Eine Hartz 4-Empfängerin zog vor Gericht, weil ihr aufgrund eines versäumten Termins bei der Agentur für Arbeit die Bezüge um 10 Prozent gekürzt wurden. Als Begründung für die Versäumnis gab sie an, dass sie zu diesem Zeitpunkt ihren 12-jährigen Sohn von der Schule habe abholen müssen. Das Landessozialgericht in Hessen wies die Klage zurück, mit der Begründung, dass ein Kind diesen Alters auch alleine nach Hause hätte gehen können.
Auch die Klage eines Mannes, der 40 Euro für einen Handwerker, der einen neuen Duschschlauch installierte, erstattet haben wollte, wurde abgelehnt. Die Begründung: Einen Duschschlauch hätte er auch selbstständig montieren können.

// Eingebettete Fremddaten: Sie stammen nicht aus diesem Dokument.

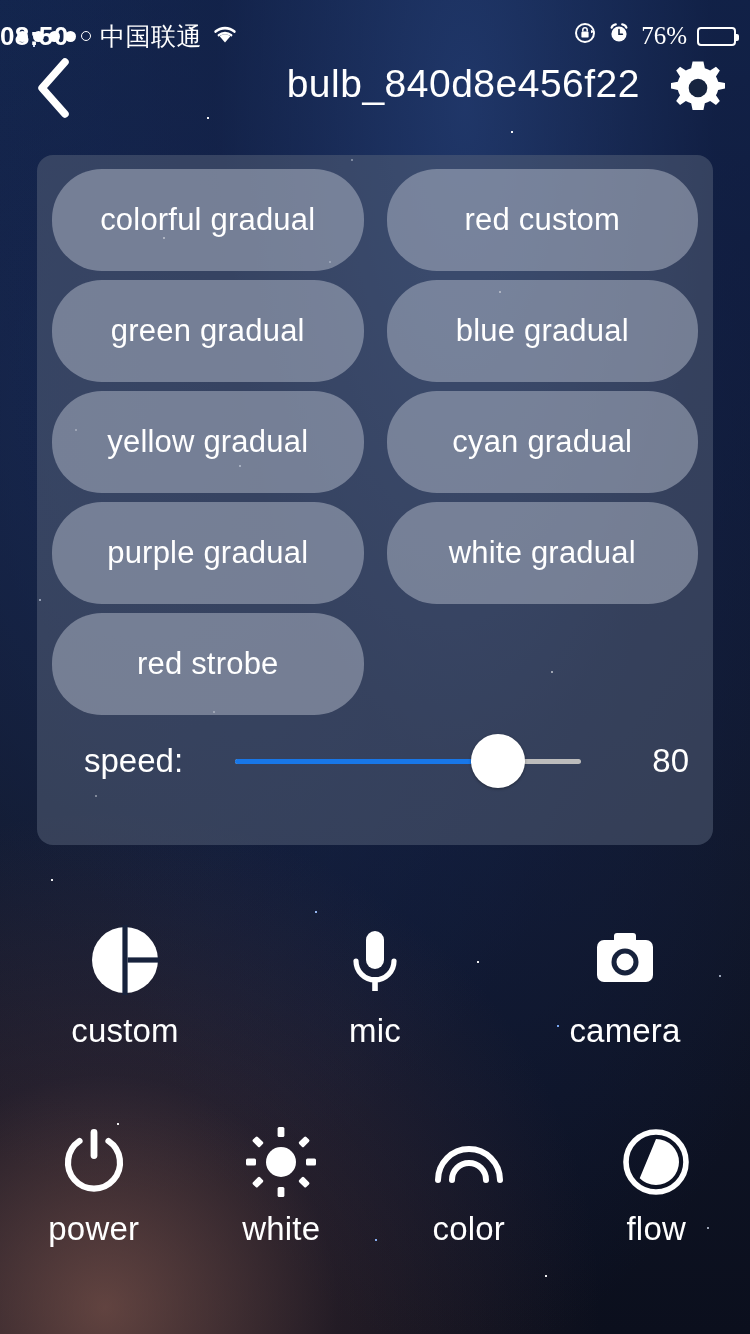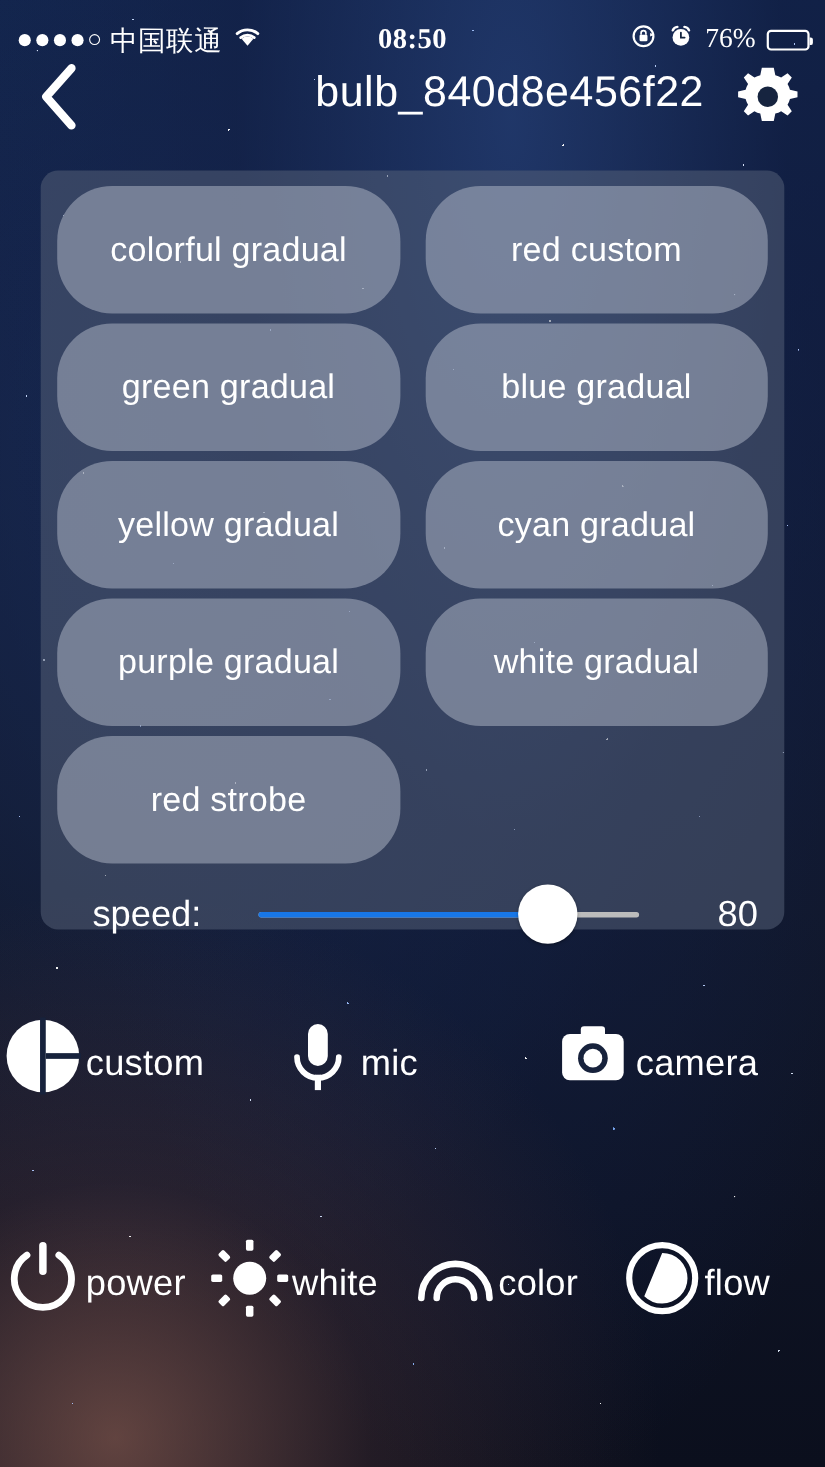--- a/index.html
+++ b/index.html
@@ -140,11 +140,9 @@
   .sb-center {
     position: absolute;
     left: 0; right: 0;
-    text-align: center;
     font-size: 26px;
     font-weight: 600;
     letter-spacing: 0.4px;
-    font-family: Liberation Serif, serif;
   }
   .sb-right {
     display: flex;

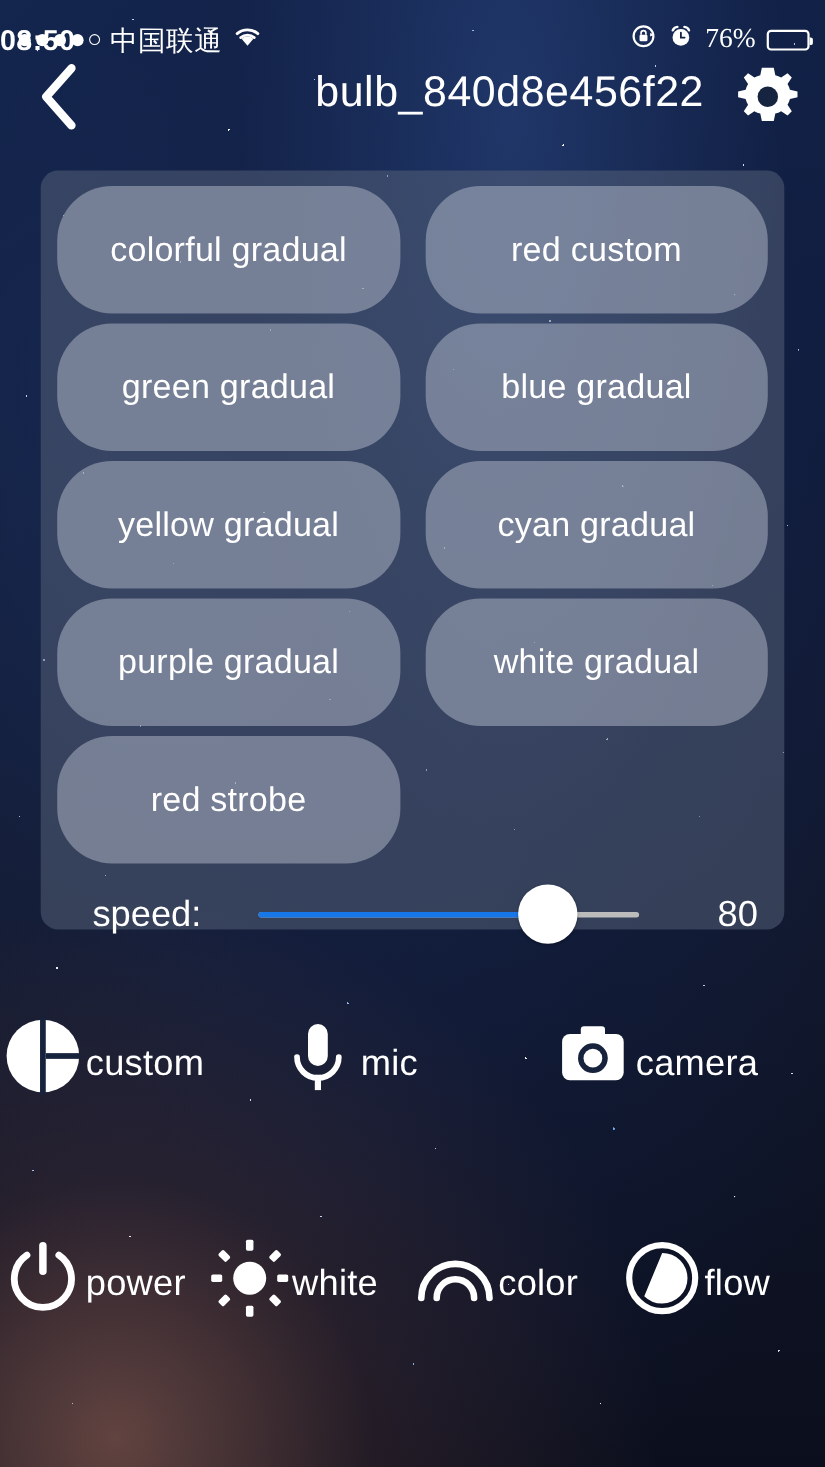--- a/index.html
+++ b/index.html
@@ -225,7 +225,7 @@
     gap: 9px 23px;
   }
   .fx-btn {
-    height: 116px;
+    height: 102px;
     border-radius: 50px;
     background: rgba(186, 193, 206, 0.48);
     color: #ffffff;

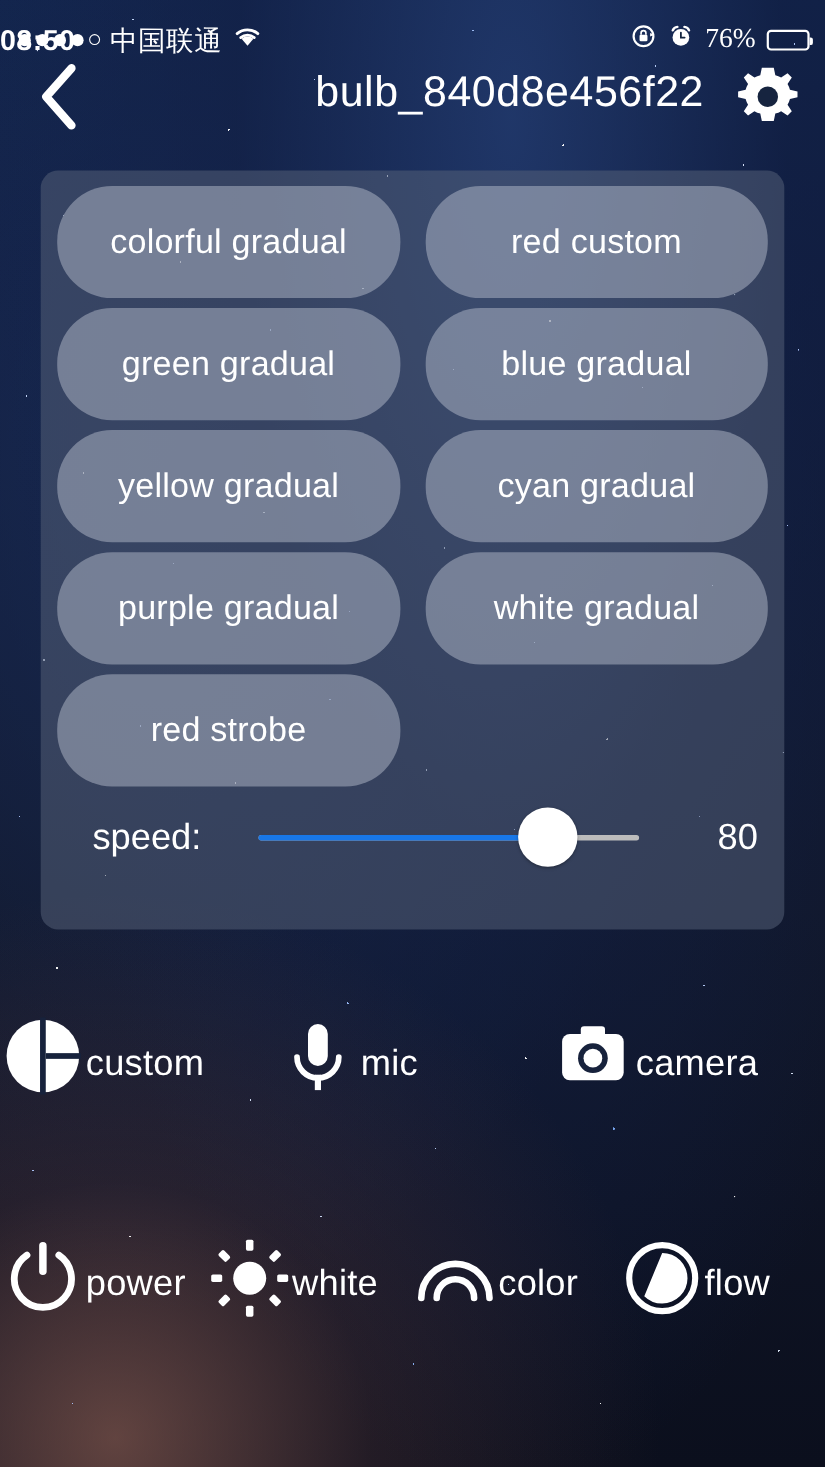--- a/index.html
+++ b/index.html
@@ -302,6 +302,7 @@
   .icon-cell {
     flex: 1;
     display: flex;
+    flex-direction: column;
     align-items: center;
     cursor: pointer;
   }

Einer Hartz 4-Empfängerin wurde der Strom abgedreht. Als sie bei der Agentur für Arbeit einen Kredit zur Begleichung der Schulden beantragte, wurde dieser abgelehnt. Begründung: Die Frau brauche weder aus medizinischen Gründen Strom, noch habe sie kleine Kinder. Das Landessozialgericht Niedersachsen-Bremen genehmigte den Kredit im Prozess.
Experten verlangen unbedingt eine Reformierung des Hartz 4-Gesetzes, damit zukünftig weniger Streitfälle produziert werden. Doch darauf werden wohl auch die Gerichte noch warten müssen, denn die ersten Überlegungen über eine eventuelle Reform werden frühestens nach der Bundestagswahl auf die Agenda kommen. Bis dahin werden sich die Streitfälle vor den Gerichten weiter häufen.